▶ _Task prompt_
After finding the line containing "- Edit the application-test.yaml" below, please output that line and each following one through the line containing "- The unit tests", exactly as written.

▶ _Material to process_
=== Section Start ===

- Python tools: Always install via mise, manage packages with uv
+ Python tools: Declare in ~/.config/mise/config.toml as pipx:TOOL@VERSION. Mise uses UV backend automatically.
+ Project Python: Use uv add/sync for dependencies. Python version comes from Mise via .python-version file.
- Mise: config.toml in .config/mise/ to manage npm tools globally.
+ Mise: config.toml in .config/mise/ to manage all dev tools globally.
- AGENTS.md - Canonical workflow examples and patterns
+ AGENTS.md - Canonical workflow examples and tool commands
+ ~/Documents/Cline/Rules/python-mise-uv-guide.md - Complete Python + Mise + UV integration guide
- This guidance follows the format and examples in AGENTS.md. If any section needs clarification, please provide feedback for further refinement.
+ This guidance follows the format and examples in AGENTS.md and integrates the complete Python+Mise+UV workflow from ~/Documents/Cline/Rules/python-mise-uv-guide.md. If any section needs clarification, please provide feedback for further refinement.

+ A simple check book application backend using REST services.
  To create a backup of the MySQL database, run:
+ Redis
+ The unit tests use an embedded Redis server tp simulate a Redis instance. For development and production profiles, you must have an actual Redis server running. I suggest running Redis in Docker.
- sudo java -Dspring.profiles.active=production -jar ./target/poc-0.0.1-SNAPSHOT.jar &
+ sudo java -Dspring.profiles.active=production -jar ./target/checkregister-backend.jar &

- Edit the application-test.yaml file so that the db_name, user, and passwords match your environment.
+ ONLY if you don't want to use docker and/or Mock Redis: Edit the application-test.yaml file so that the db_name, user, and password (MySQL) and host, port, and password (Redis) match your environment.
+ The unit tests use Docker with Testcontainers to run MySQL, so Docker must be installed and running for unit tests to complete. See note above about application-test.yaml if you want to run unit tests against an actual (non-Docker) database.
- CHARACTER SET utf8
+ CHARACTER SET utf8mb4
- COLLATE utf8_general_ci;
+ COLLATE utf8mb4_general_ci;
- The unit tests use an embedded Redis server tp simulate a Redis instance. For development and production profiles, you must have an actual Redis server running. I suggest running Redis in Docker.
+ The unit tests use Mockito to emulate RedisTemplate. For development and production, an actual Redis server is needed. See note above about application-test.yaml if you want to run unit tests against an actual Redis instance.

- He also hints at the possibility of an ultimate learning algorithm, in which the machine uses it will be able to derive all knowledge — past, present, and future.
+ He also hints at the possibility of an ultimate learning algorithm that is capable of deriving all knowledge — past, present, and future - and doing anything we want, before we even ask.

=== Section End ===

▶ _Task response_
- Edit the application-test.yaml file so that the db_name, user, and passwords match your environment.
+ ONLY if you don't want to use docker and/or Mock Redis: Edit the application-test.yaml file so that the db_name, user, and password (MySQL) and host, port, and password (Redis) match your environment.
+ The unit tests use Docker with Testcontainers to run MySQL, so Docker must be installed and running for unit tests to complete. See note above about application-test.yaml if you want to run unit tests against an actual (non-Docker) database.
- CHARACTER SET utf8
+ CHARACTER SET utf8mb4
- COLLATE utf8_general_ci;
+ COLLATE utf8mb4_general_ci;
- The unit tests use an embedded Redis server tp simulate a Redis instance. For development and production profiles, you must have an actual Redis server running. I suggest running Redis in Docker.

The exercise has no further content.